Mens rea refers to to guilty state of mind necessary for most crimes – in addition to the guilty act, you must generally intend either the specific result or have a generally negligent intent.
Beyond that, I can’t answer, because we’d have to look at the specific crime with which the sheriff was charged and the facts surrounding it.
There is a blatant falsehood in the 5th paragraph of that screed that causes one too wonder if the blogger in question really understands how government or law enforcement works:
Where I live, and, I think in many states the Attorney General is an elected official and is considered the highest LEO at the state level. Among other things, the AG is in charge of the state police. And, just as federal law trumps state laws, the state trumps county and local authority.
This old and mistaken meme about the sheriff having some kind of ultimate authority is, as has been pointed out, a mistaken interpretation of the posse comitatus act and I think it has been debunked at various times. If LEO’s are actually taught to believe this sort of thing, there needs to be some serious reworking of the POST academy training.
Even more so, since it’s the opposite case to the state/fed relationship – the county and municipality have no sovereignty of their own, their authority is vested in them by the state.
Again, I think this varies by state. The State is sovereign, but it is possible that the county is created and derives it’s powers from the state constitution.
What’s less clear is what happens when federal officials act outside Congress’ power - or when federal officials are alleged to be acting outside the scope of their congressional authorization.
There is a fascinating discussion of the issue in this law review article, which discusses Idaho v. Horiuchi (the state prosecution of the US Marshal who shot and killed Randy Weaver’s wife during the “Ruby Ridge” standoff, and shot and wounded Weaver’s friend, the crime he was on trial for):
We never found out what the answer was because Idaho dropped its prosecution.

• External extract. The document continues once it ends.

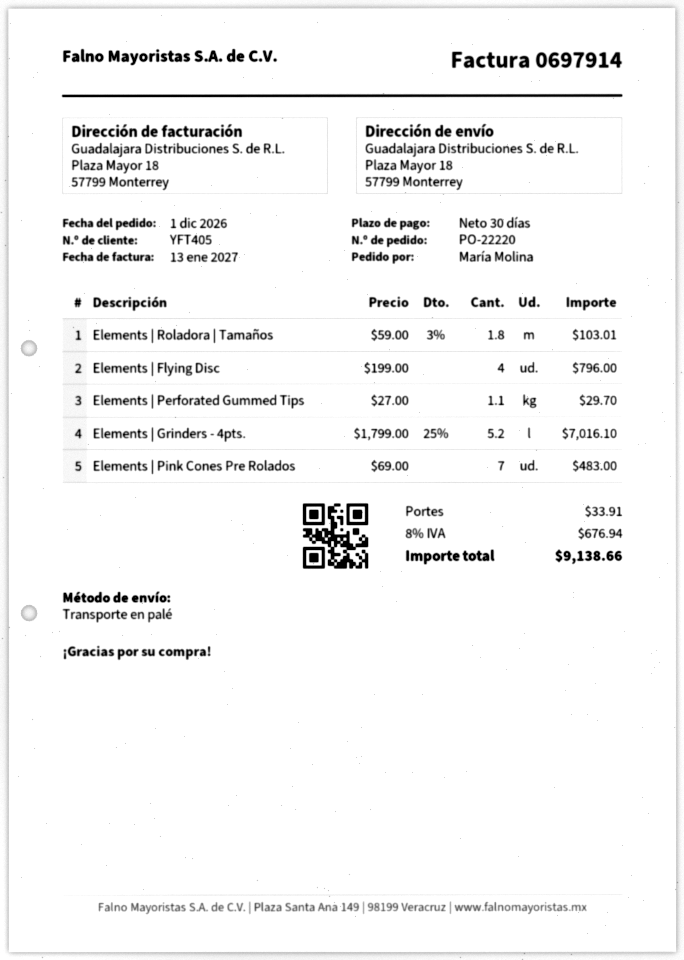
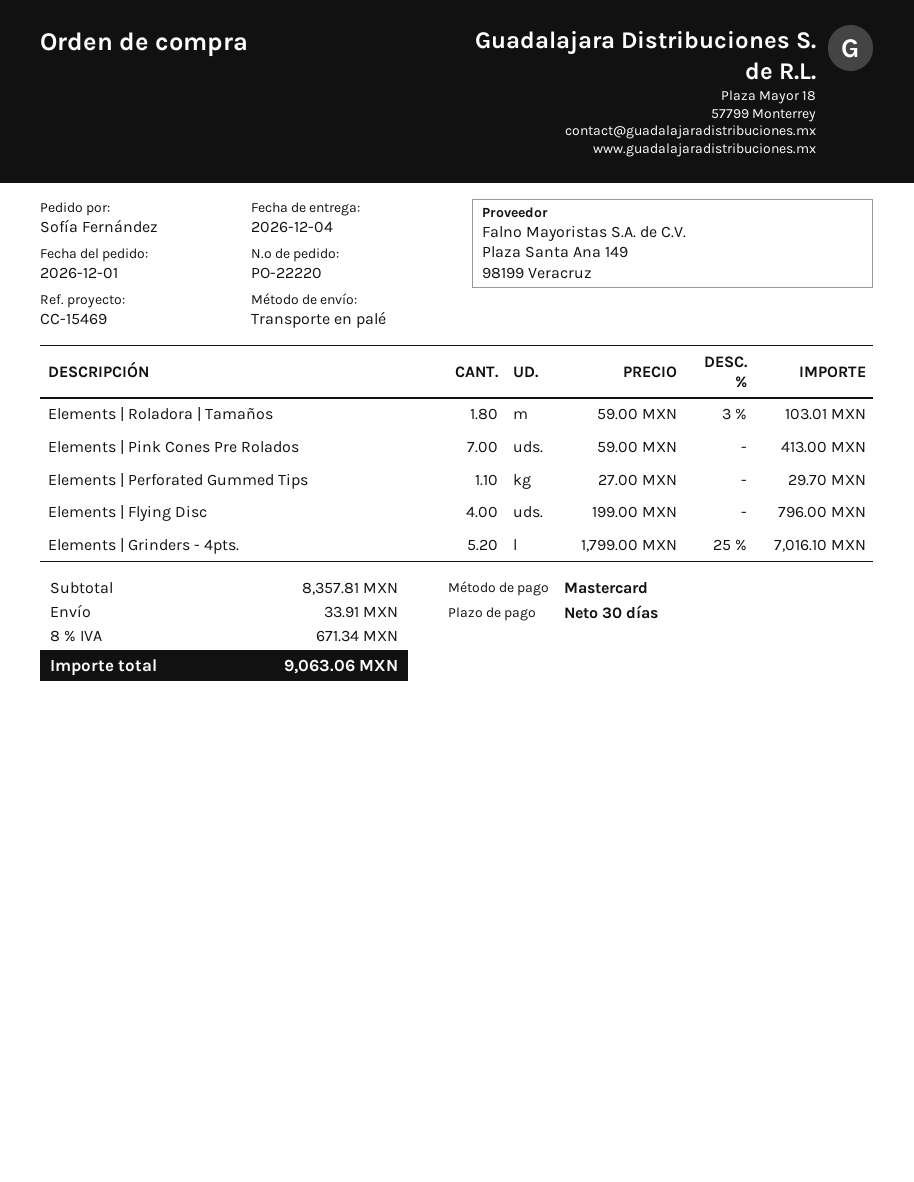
ordered by: María Molina -> Sofía Fernández
Elements | Pink Cones Pre Rolados: 7 x 69.00 = 483.00 -> 7 x 59.00 = 413.00
tax: 8% = 676.94 -> 8% = 671.34
total: 9138.66 -> 9063.06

The normal state of affairs is that counties established by charter may exercise some of the state’s powers as sovereign, while non-charter counties cannot. I am not aware of any state where the state cannot withdraw any devolved powers, though (perhaps Louisiana).
NO! A COUNTY is a “Subdivision” of the state itself, therefore is governed by it’s respective Constitution and or State law, and no such authority exists for a Sheriff, anywhere.
In Ohio I have heard only the Coroner can arrest the Sheriff. I am assuming only for a warrantless arrest, but not for a felony committed in presence? Need more research there!
As an example, in Ohio, the Ohio Highway Patrol has “traffic” jurisdiction statewide, by law, therefore a Sheriff can not banish them from his County. Although their criminal law jurisdiction is limited, their traffic authority is not.
As another comparative example, for Double Jeopardy purposes, a city and County/state law is the “same sovereign”, although territorial in nature, all powerful does not apply.
The law review article was great, RNATB - thanks! (I can’t really watch videos, thanks to my terrible internet connection, so I can’t comment on the Rachel Maddow piece commasense. I’ll look for a transcript.)
I discussed this issue again with the aforementioned LEO who had heard this myth from a “trustworthy” source, and the misunderstanding seems to be one of those cases where a fact is garbled and embellished, the farther it travels from the source.
I think that one of the reasons for the durability of the rumour is that Sheriff Mack, referred to up-thread, actually won a case in the Supreme Court on a related point.
As part of the transition provisions in the Brady Gun Control Bill, the federal law directed sheriffs to conduct background checks. This was just an interim measure, until a federal background check system could be put into place.
Mack and another Sheriff, Printz, challenged the provisions in the courts, and won. Justice Scalia for the majority gave three different rationales as to why the provision was unconsistutional: first, that Congress could not directly impose those sorts of duties on state officials; second, that doing so infringed the powers of the President to oversee the administration of federal law; third, that it violated the principle that the federal government cannot coerce the states to carry out federal policy.
None of those three factors have anything to do with the powers of a sheriff, and note that in this case, Mack and Printz didn’t “draw a line in the sand” and say “no” to the feds, based on their inherent super-sheriff powers. Rather, they did what many others who are dissatisfied with a government action have done in the past: they went to federal court and sought judicial review.
However, I wouldn’t be surpised if Mack and Printz point to their major victory (and it certainly was a victory for state powers), as support in a hand-waving sort of way for the special powers and immunities of sheriffs.
As a counter-example to the urban legend:
If it were even remotely true Sheriff “Fightin’” Joe Arpaio would have long since driven any Federal, State and local LEOs out of Maricopa County.
Oh boy. You can’t fix stupid! Well, at least they will be acquitted if the local police bring them to a courtroom with a gold-fringed flag…
That website is not a legitimate professional organization for law enforcement officials. While sheriffs and peace officers have the same right to free association as anybody else, their association with that group might actually undermine their apparent fitness for office.